Caring for your dog in hot weather
What a weekend! Doolittle’s HQ in Swansea has been bathed in glorious sunshine, giving us perfect conditions for the passing through of the Olympic torch on Saturday and barbeques at home and on the beach. Most have enjoyed the soaring temperatures and many a person has been seen playing in the sea, trying to keep cool.
In weather like this, our pets also need a little cooling off and somewhere where they can escape the sun. It’s our canine friends who are most at risk from overheating, especially puppies, older dogs, flat faced breeds and overweight dogs.
Unlike us humans, dogs don’t sweat as a means of keeping cool, except minimally on their paws, and their thick coat acts as an insulator, which only adds to the problem. To lose heat dog’s pant, pushing air across the moist heated surfaces of the tongue, throat and windpipe, losing heat by evaporation. If your dogs’ body temperature becomes too high, these mechanisms of heat loss can be overwhelmed, and your dog is at risk of heat exhaustion.

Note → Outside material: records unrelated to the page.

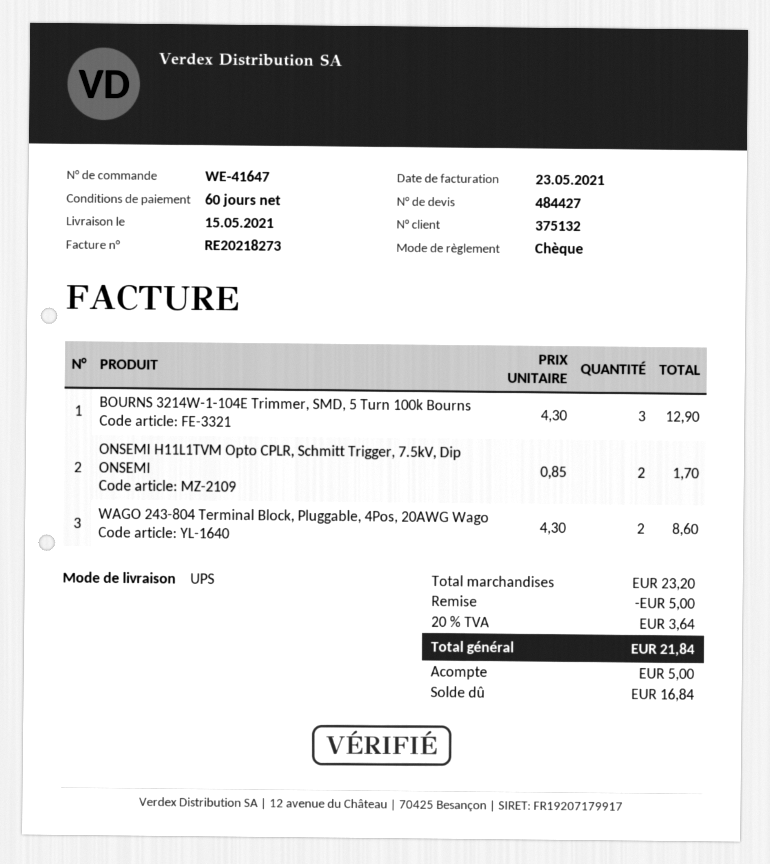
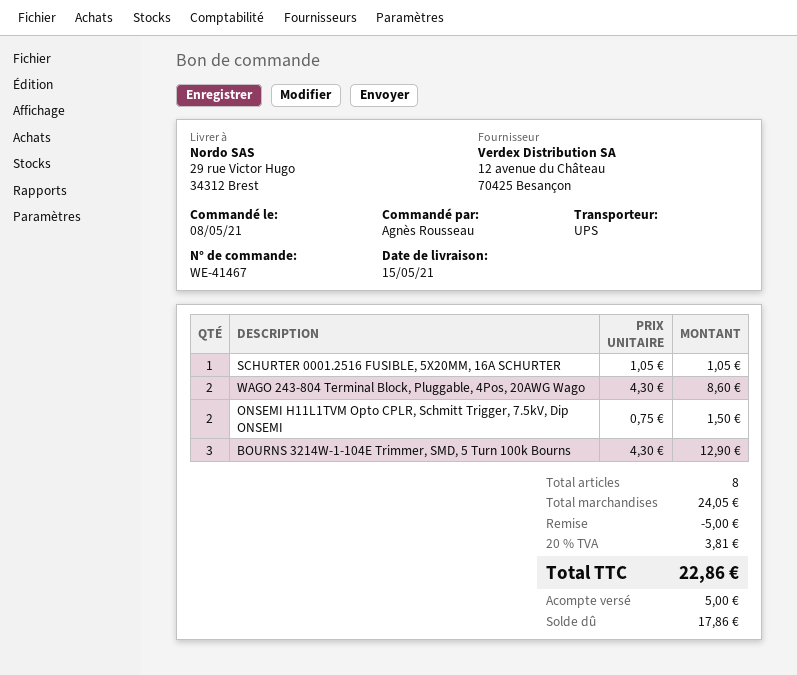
order number: WE-41647 -> WE-41467
ONSEMI H11L1TVM Opto CPLR, Schmitt Trigger, 7.5kV, Dip ONSEMI: 2 x 0.85 = 1.70 -> 2 x 0.75 = 1.50
SCHURTER 0001.2516 FUSIBLE, 5X20MM, 16A SCHURTER: none -> 1 x 1.05 = 1.05
subtotal: 23.20 -> 24.05
tax: 20% = 3.64 -> 20% = 3.81
total: 21.84 -> 22.86
balance: 16.84 -> 17.86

The normal body temperature of a dog is 38.5 degrees Celsius. If the body temperatures reaches and exceeds 41 degrees Celsius, the dog is at risk of brain damage, vital organ damage and subsequently death. A dog’s temperature can reach these catastrophic heights if they are left in a locked car or over-exercised on a hot day. Overheated dogs can appear slow, unresponsive, disorientated, you will find them panting excessively and they will have very red gums, which can progress to coma and seizures.
What can we do to prevent heat exhaustion?

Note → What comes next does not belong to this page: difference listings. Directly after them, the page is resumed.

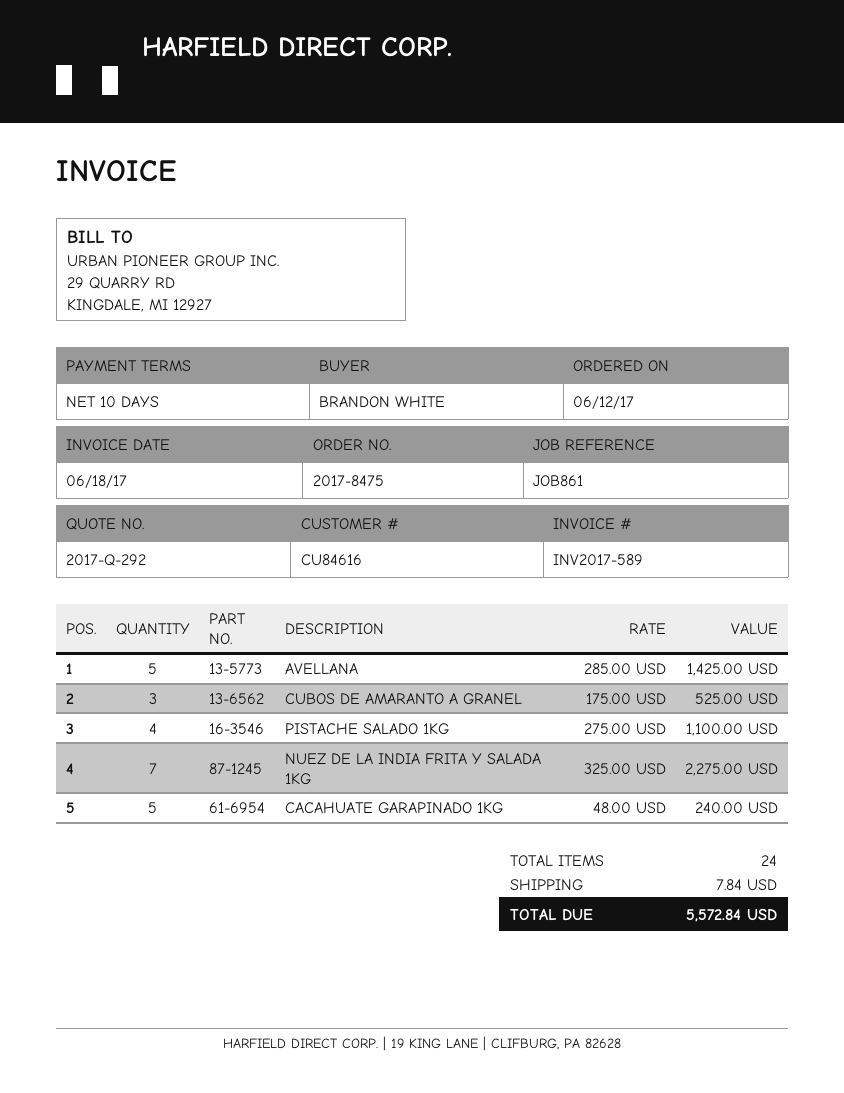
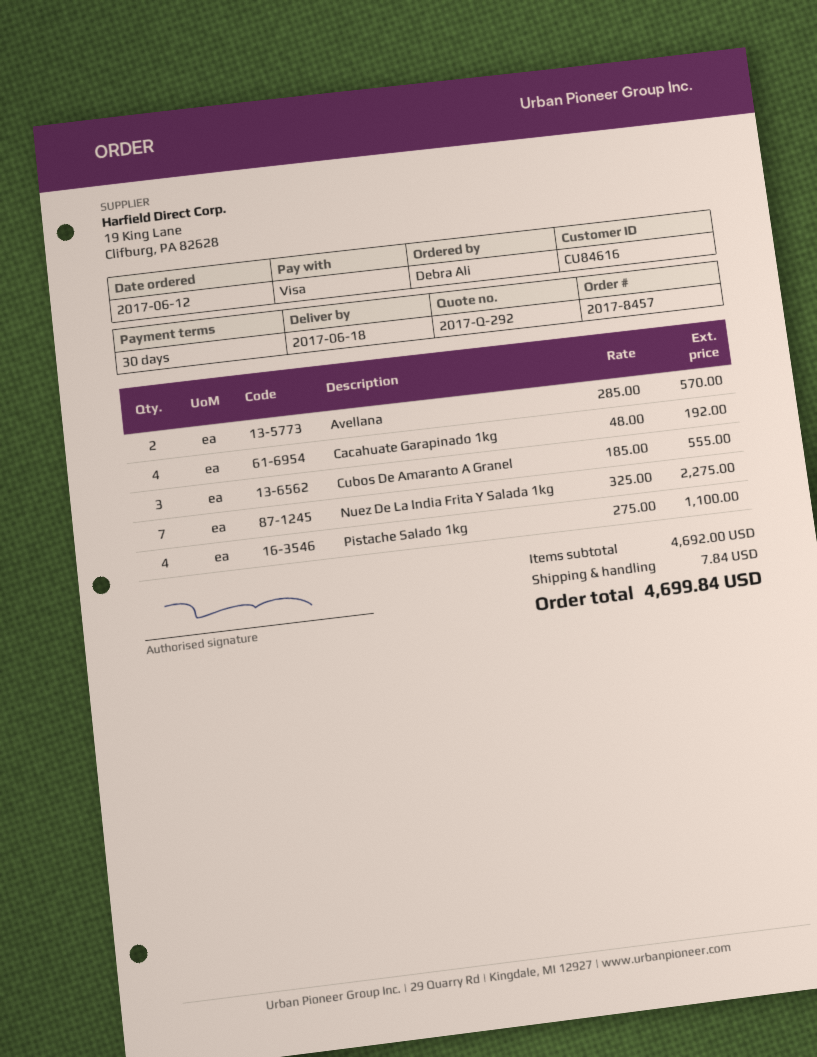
order number: 2017-8475 -> 2017-8457
payment terms: 10 days -> 30 days
ordered by: BRANDON WHITE -> Debra Ali
AVELLANA: 5 x 285.00 = 1425.00 -> 2 x 285.00 = 570.00
CUBOS DE AMARANTO A GRANEL: 3 x 175.00 = 525.00 -> 3 x 185.00 = 555.00
CACAHUATE GARAPINADO 1KG: 5 x 48.00 = 240.00 -> 4 x 48.00 = 192.00
total: 5572.84 -> 4699.84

The key point to remember, is don’t leave dogs in locked cars even if the windows are open. The temperature inside a car on a hot day can quickly increase in a matter of minutes. If you need to leave the dogs in the car for a short period of time, make sure some one stays with the dog, with the engine and air conditioning turned on.
Secondly, avoid walking your dogs during the hottest part of the day – take an early morning walk before the temperature rises or leave it until late evening when it becomes much cooler. If it is warm when you walk your dog, take your time, don’t go too far and keep stopping for rests. A dip in the local river or the sea can help keep them cool also and it’s a great way to have fun too. If you know that it will be hot on your walk, take some water with you to prevent your dog from getting dehydrated.
When you get home, leave your dog in a shady place and a gentle hosing down or a cold wet towel can help keep them cool. Make sure there is constant access to cold water or as a fun alternative you can even give them ice cubes to play with or a shallow paddling pool to wallow in.
If you think that your dog is suffering from heat exhaustion, telephone for veterinary advice immediately and do your bets to bring down their temperature en route to the vets, using cold wet towels.